**MATERIAL PROVIDED:**
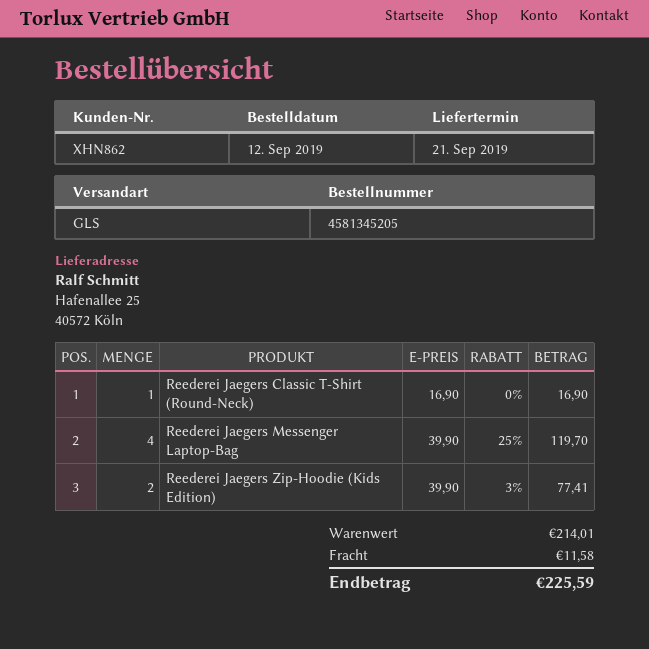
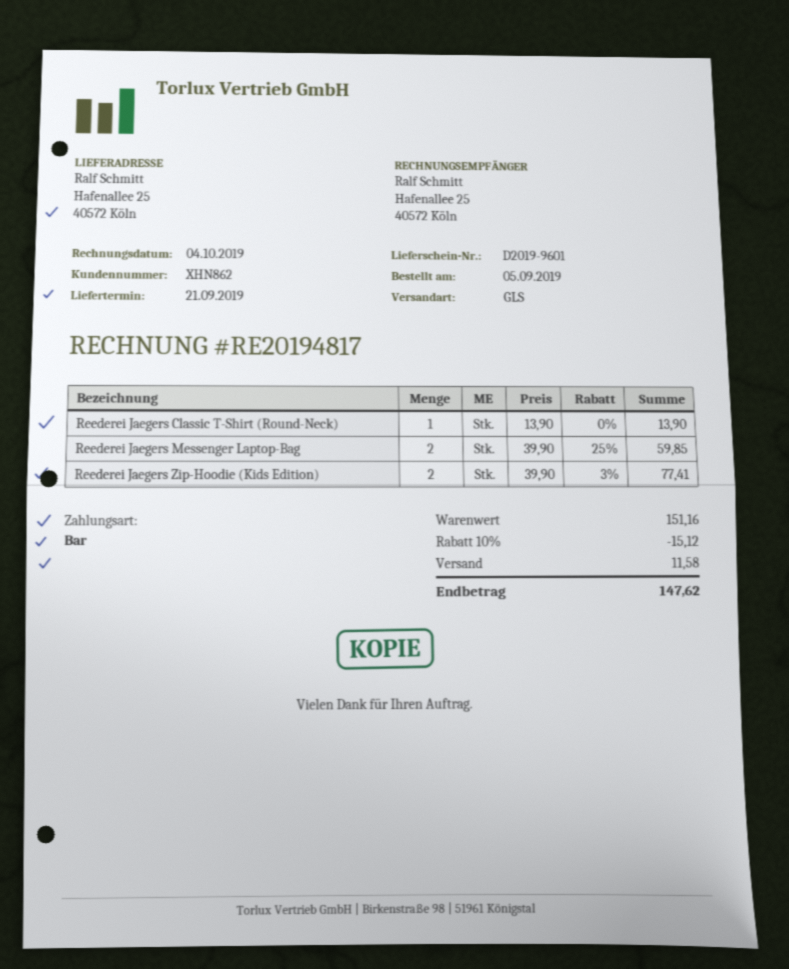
order date: 2019-09-12 -> 2019-09-05
Reederei Jaegers Classic T-Shirt (Round-Neck): 1 x 16.90 = 16.90 -> 1 x 13.90 = 13.90
Reederei Jaegers Messenger Laptop-Bag: 4 x 39.90 - 25% = 119.70 -> 2 x 39.90 - 25% = 59.85
subtotal: 214.01 -> 151.16
discount: none -> 10% = 15.12
total: 225.59 -> 147.62

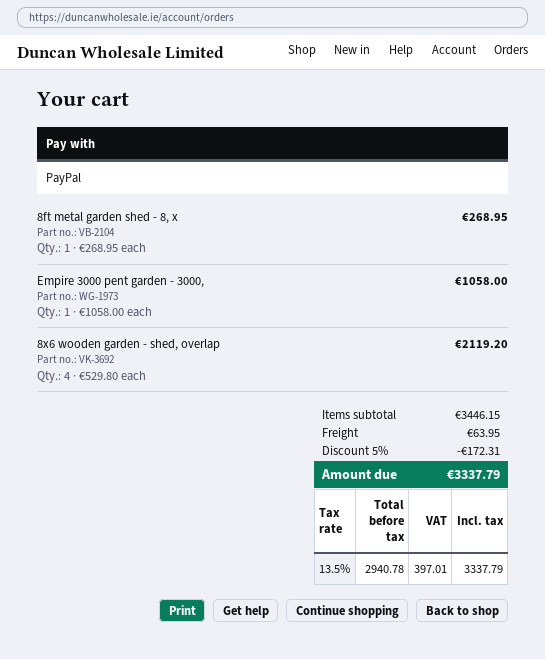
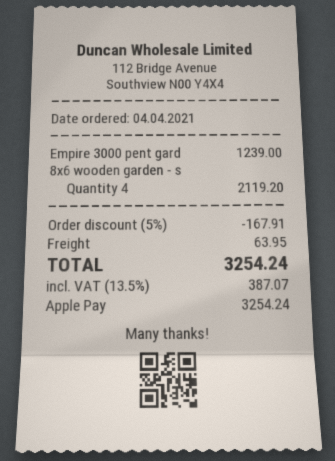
payment method: PayPal -> Apple Pay
8ft metal garden shed - 8, x: 1 for 268.95 -> none
Empire 3000 pent garden - 3000,: 1 for 1058.00 -> 1 for 1239.00
discount: 5% = 172.31 -> 5% = 167.91
tax: 13.5% = 397.01 -> 13.5% = 387.07
total: 3337.79 -> 3254.24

**BRIEF:**
In the records above, find each line with the word "discount" and copy it out.

**FINISHED TASK:**
discount: none -> 10% = 15.12
discount: 5% = 172.31 -> 5% = 167.91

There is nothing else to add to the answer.